## WHAT YOU WILL DO
When you reach the line below that has "font-size: 16px ->", start returning lines exactly, and stop after the line that has "text-decoration: underline ->"; skip the pictures.
DATA PROVIDED START
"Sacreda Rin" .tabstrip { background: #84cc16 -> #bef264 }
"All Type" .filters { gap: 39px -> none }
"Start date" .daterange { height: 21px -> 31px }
DATA PROVIDED END
DATA PROVIDED START
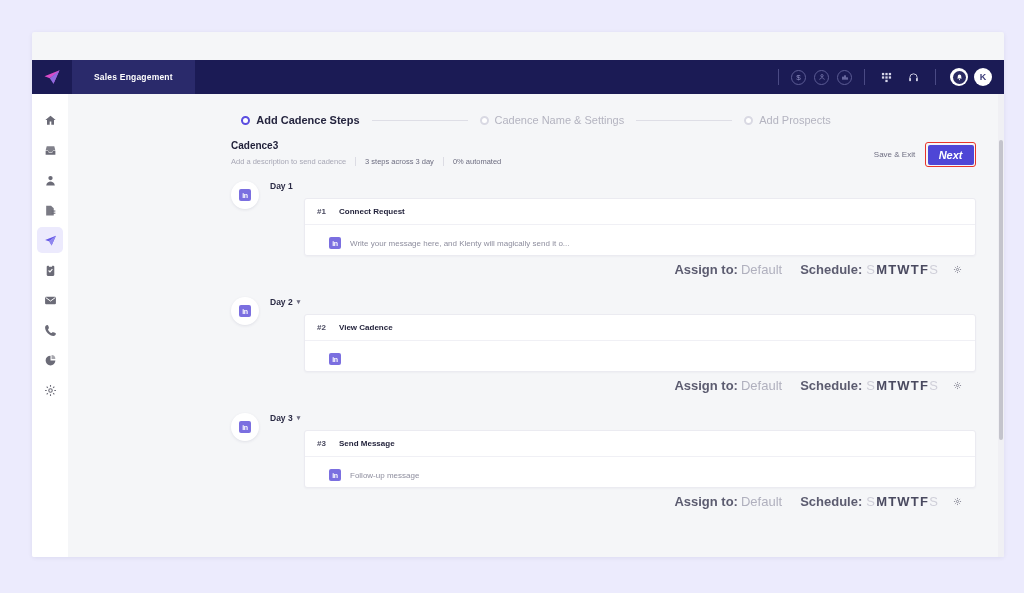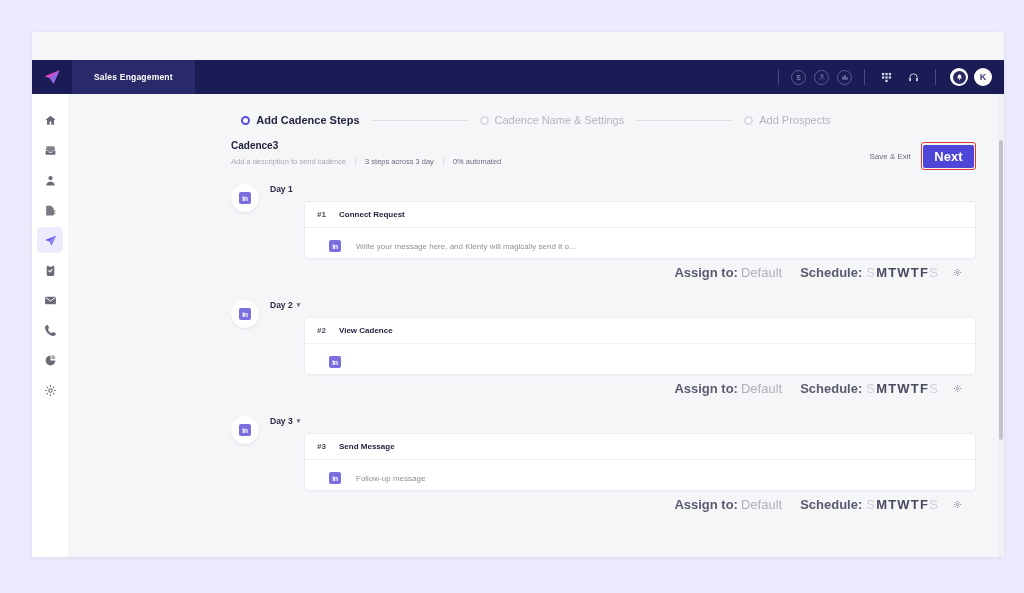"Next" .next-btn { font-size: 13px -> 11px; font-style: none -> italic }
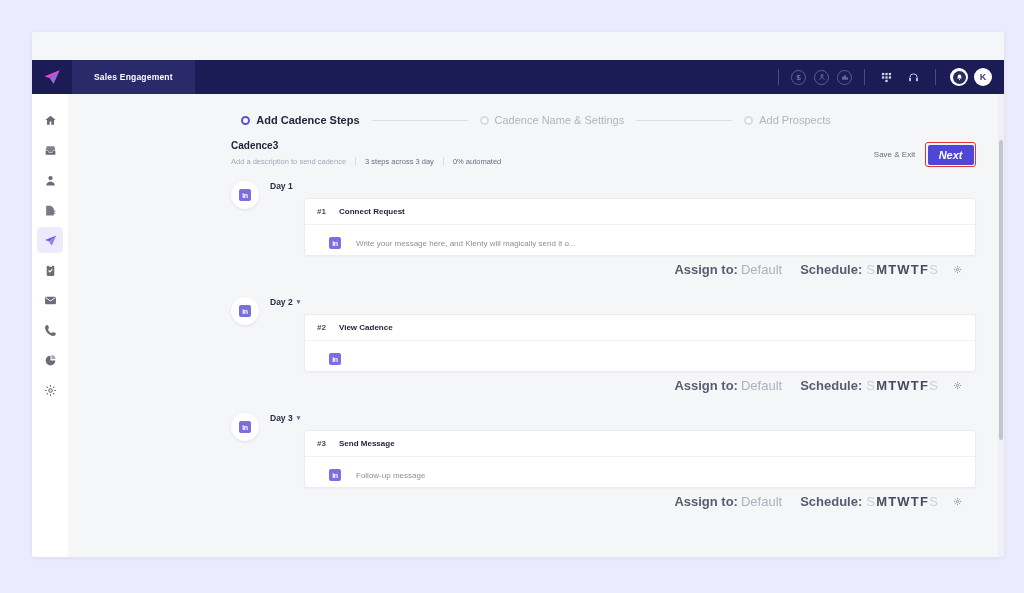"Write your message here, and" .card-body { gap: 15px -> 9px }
DATA PROVIDED END
DATA PROVIDED START
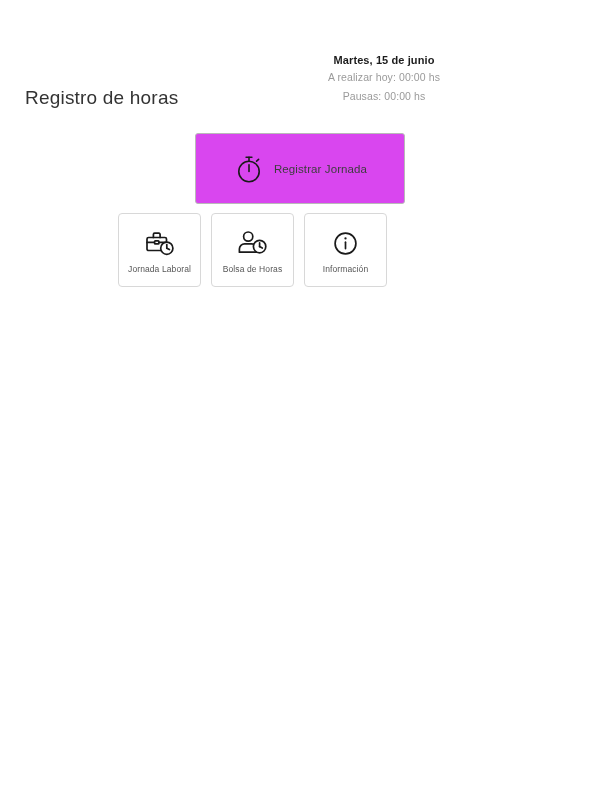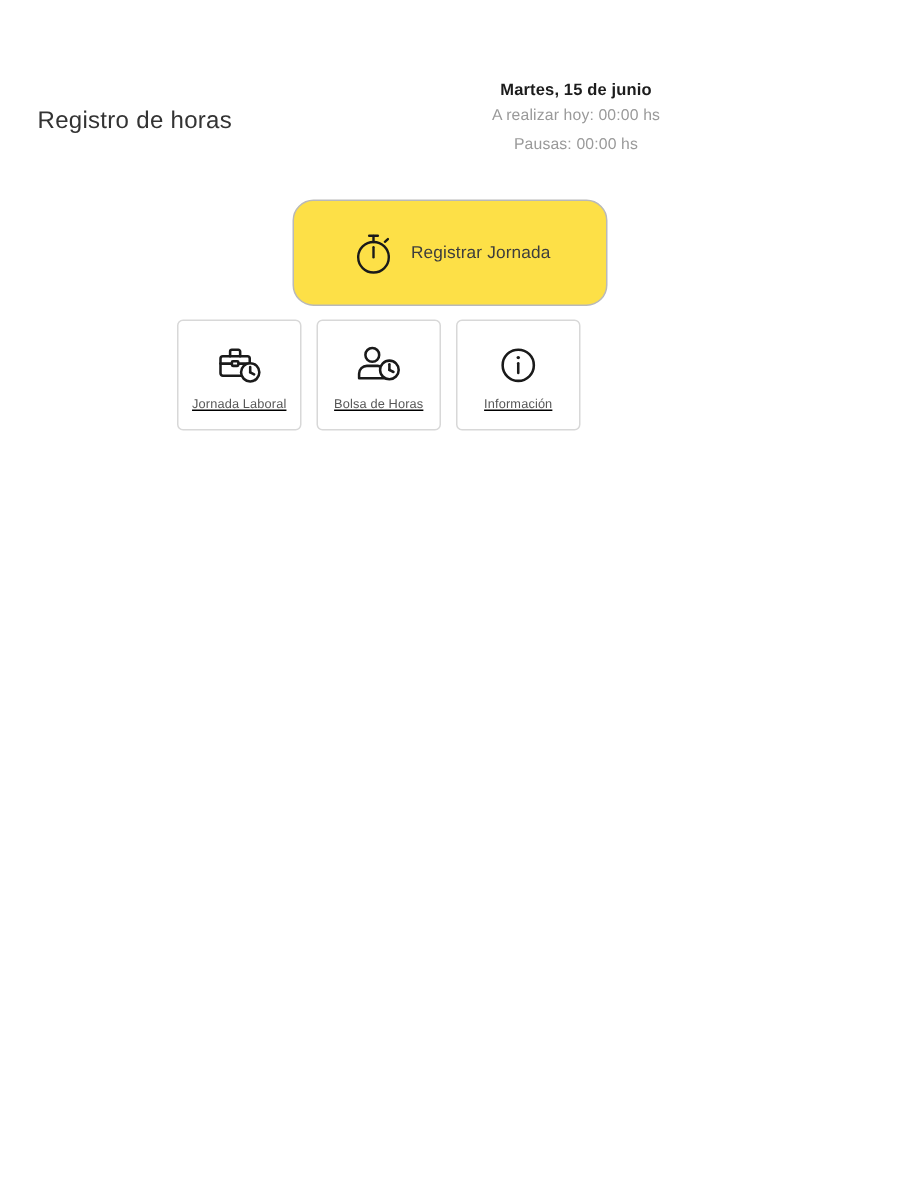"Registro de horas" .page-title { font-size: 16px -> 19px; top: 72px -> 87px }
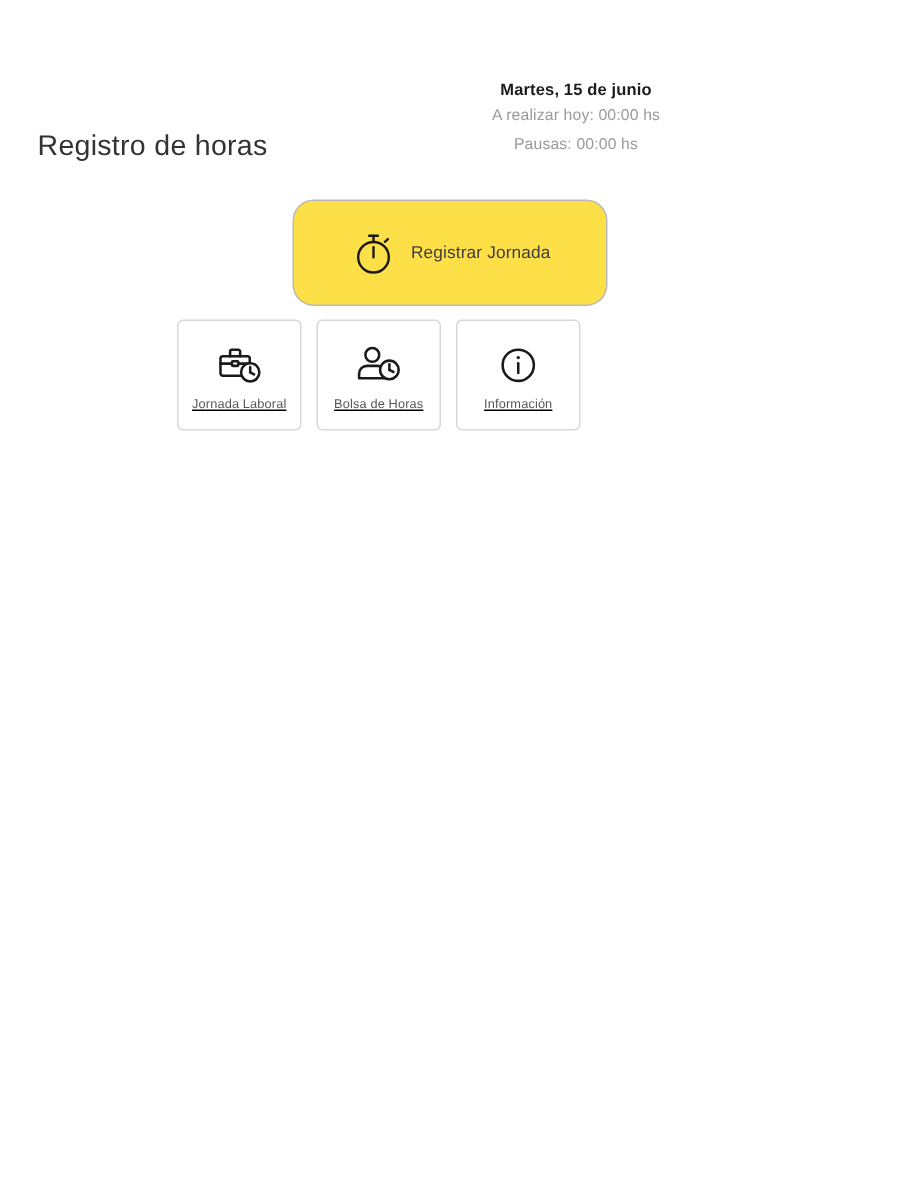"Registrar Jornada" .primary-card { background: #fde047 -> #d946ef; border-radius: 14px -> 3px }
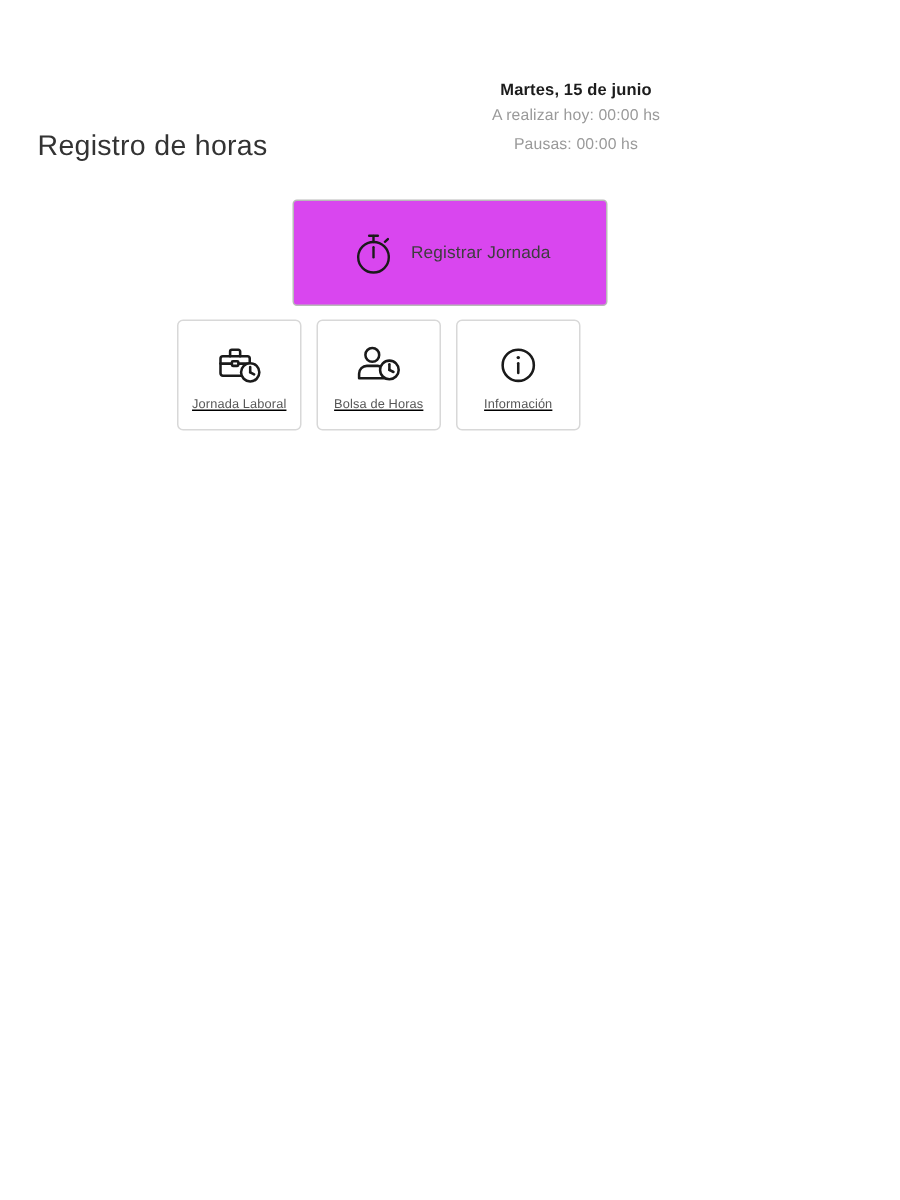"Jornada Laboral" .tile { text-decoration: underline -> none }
DATA PROVIDED END
## ANSWER
"Registro de horas" .page-title { font-size: 16px -> 19px; top: 72px -> 87px }
"Registrar Jornada" .primary-card { background: #fde047 -> #d946ef; border-radius: 14px -> 3px }
"Jornada Laboral" .tile { text-decoration: underline -> none }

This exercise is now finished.